Retinoic acid regulation of spermatogenesis in the mouse

Fertility in male mammals is dependent on spermatogenesis, the process by which spermatogonial stem cells (SSCs) differentiate into sperm. Tight control of this process is required to maintain constant fertility as occurs in mice and men. The interaction of cyclical spermatogonial differentiation, termed the spermatogenic cycle, and spatially organized spermatogonial differentiation, termed the spermatogenic wave, gives rise to a constant production of mature sperm but the triggers initiating and maintaining these processes have not been well defined. Previous work has implicated retinoic acid (RA) as a potential regulator of the spermatogenic cycle; however its role in the spermatogenic wave has remained elusive. Utilizing a transgenic mouse model in which active RA signaling can be observed on an individual cell basis, the role of RA in spermatogonial differentiation was explored and definitively demonstrated, confirming RA regulation of the spermatogenic cycle. The distribution of both RA and an RA-responsive marker of germ cell differentiation was found to be uneven throughout the neonatal testis, possibly heralding the onset of the spermatogenic wave. Additionally, RA distribution was observed to be periodic along the length of the seminiferous tubule, implicating RA as an initiator of the spermatogenic wave. Neonatal exposure to RA resulted in abolishment of the spermatogenic wave, confirming a causative role for RA in its initiation. Microarray analysis of normal and vitamin A deficient adult testis coupled to transcriptional profiles of isolated testicular cell types demonstrated that RA response was associated predominantly with germ cells and occurred in a stage-dependent manner, correlating well with the observed stage-dependent variation in RA concentration and expression of RA metabolism genes.

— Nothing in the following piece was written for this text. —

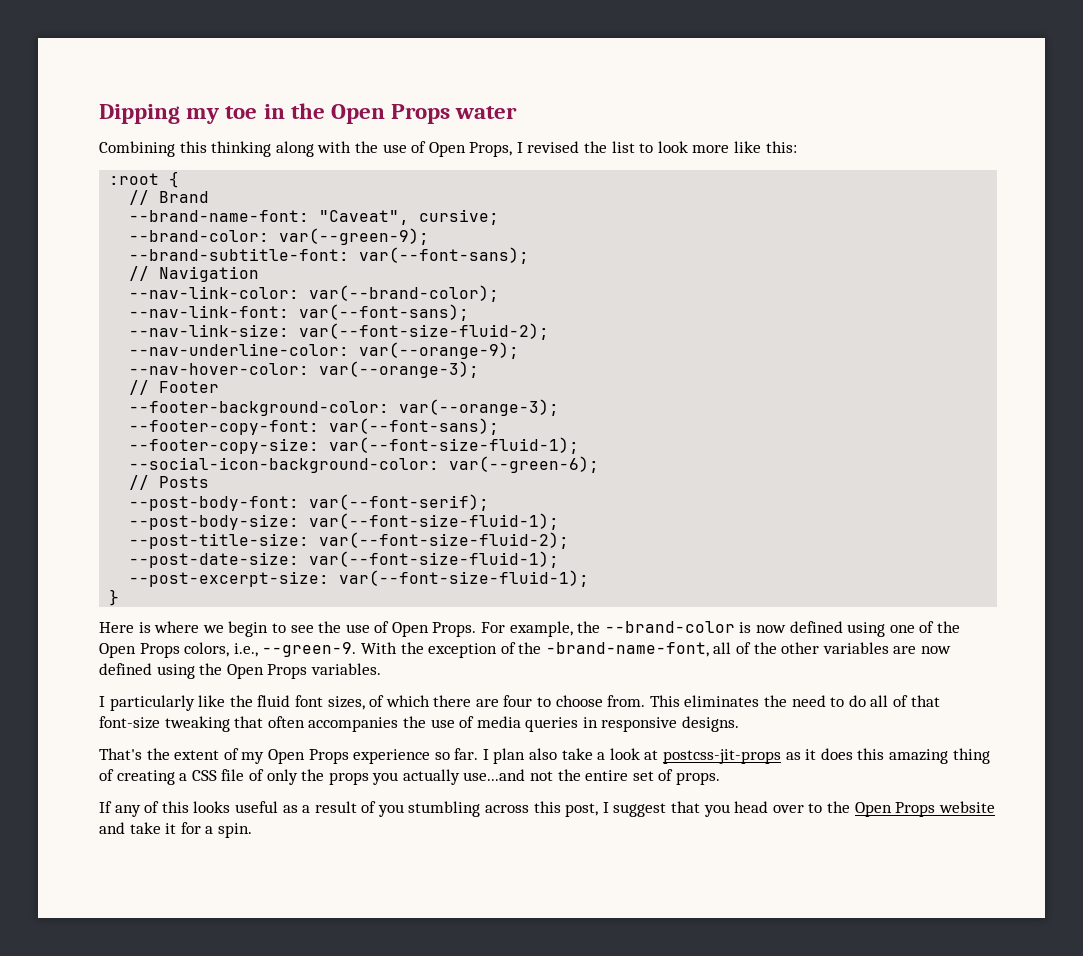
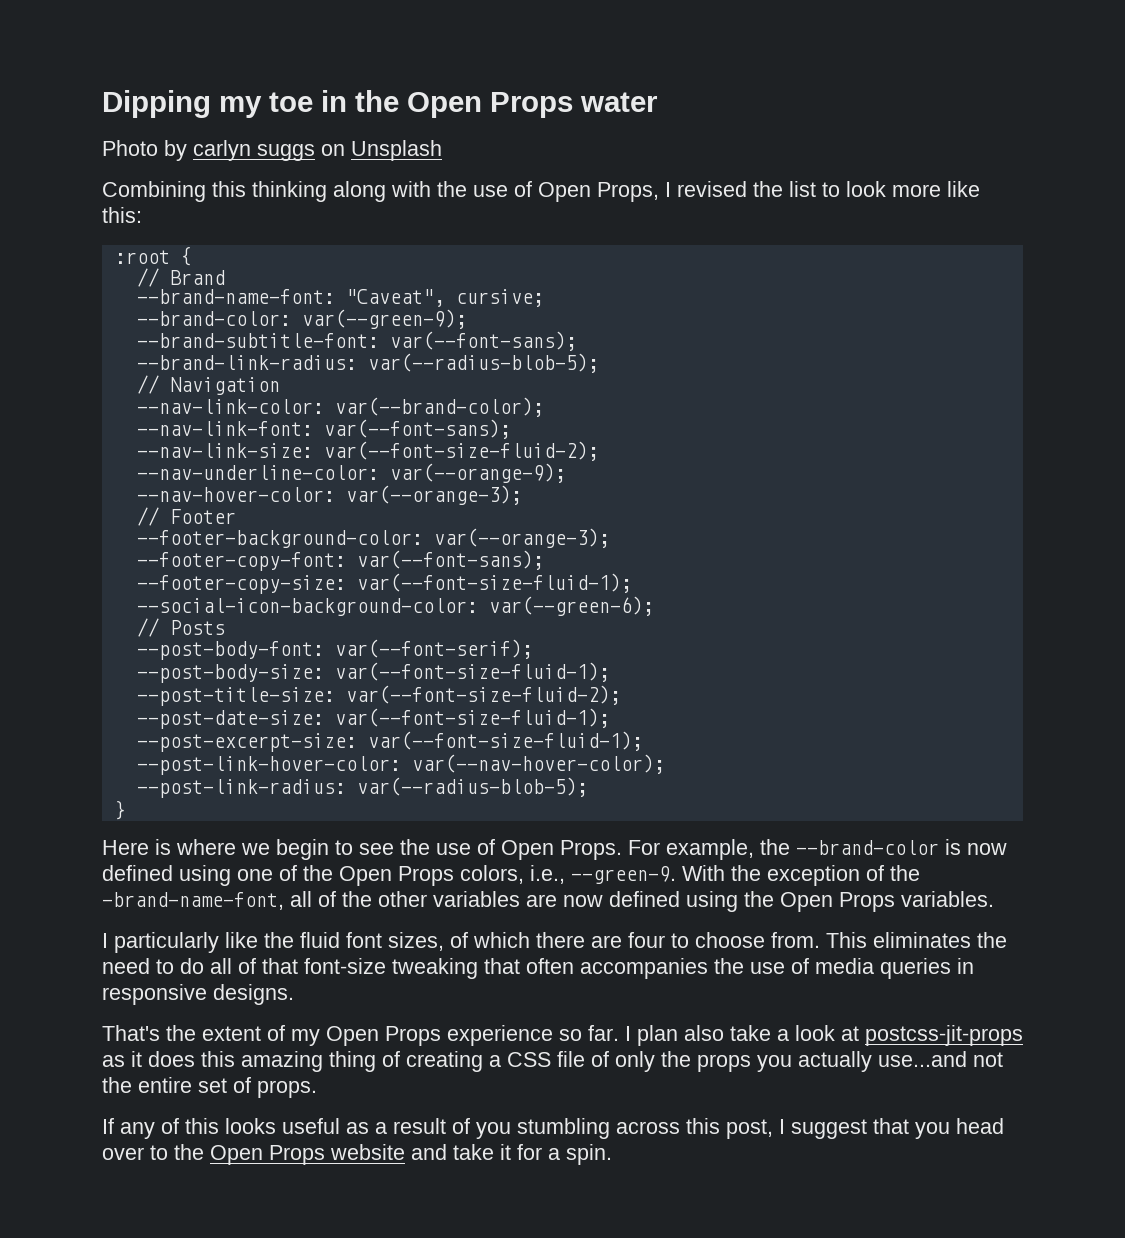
(518, 112) none -> [102,140,442,161] // Photo by carlyn suggs on Unsplash
(530, 255) none -> [136,353,599,373] // --brand-link-radius: var(--radius-blob-5);
(590, 578) none -> [136,754,665,775] [136,777,588,798] // --post-link-hover-color: var(--nav-hover-color); // --post-link-radius: var(--radius-blob-5);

These observations, coupled to the RA-responsiveness of many RA metabolism genes, imply that RA itself may be capable of perpetuating a cycle of high and low RA concentration in a stage-dependent manner. This, in theory, could maintain the spermatogenic wave in the adult. Taken together, the results discussed in this work demonstrate a fundamental role for RA in multiple aspects of male spermatogenesis and highlight the need to better understand the targets and production of this key regulator.